#### [Problem requirements]
Count the lines below holding "path" and answer with that number only.

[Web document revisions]
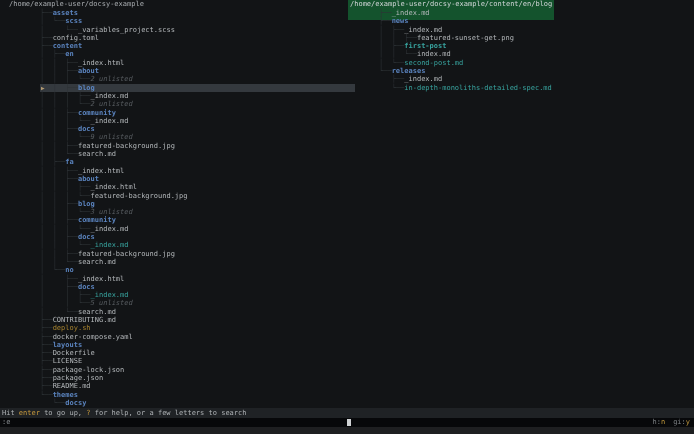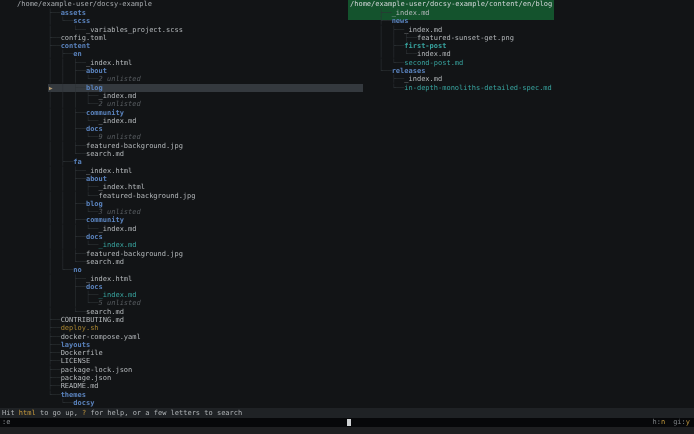--- a/index.html
+++ b/index.html
@@ -11,7 +11,7 @@
     -webkit-font-smoothing:antialiased;
   }
   .panel{position:absolute;top:0;height:408px;overflow:hidden;}
-  .panel-left{left:16px;width:347px;}
+  .panel-left{left:8px;width:347px;}
   .panel-right{left:347px;width:347px;}
   .path-row{height:9px;line-height:9px;white-space:pre;padding-left:1px;color:#a9adb1;}
   .path-row .hl{background:#14532d;color:#d4d7da;padding:12px 2px;}

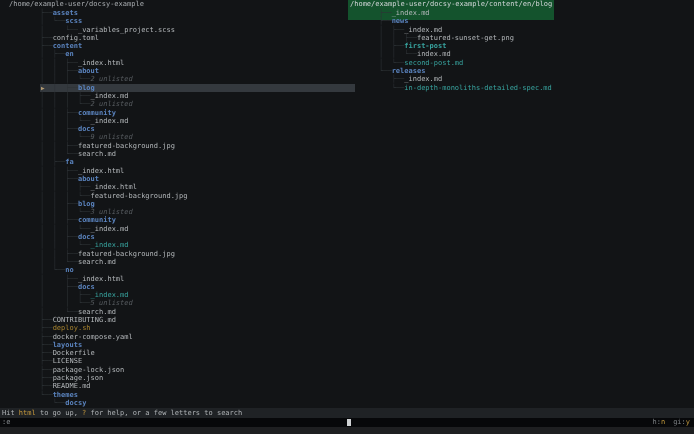--- a/index.html
+++ b/index.html
@@ -120,7 +120,7 @@
       </div>
   </div>
 
-  <div class="hint-bar"><span>Hit </span><span class="hint-key">html</span><span> to go up, </span><span class="hint-key">?</span><span> for help, or a few letters to search</span></div>
+  <div class="hint-bar"><span>Hit </span><span class="hint-key">enter</span><span> to go up, </span><span class="hint-key">?</span><span> for help, or a few letters to search</span></div>
 
   <div class="input-bar">
     <div class="input-left"><span>:e</span></div>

#### [Answer section]
2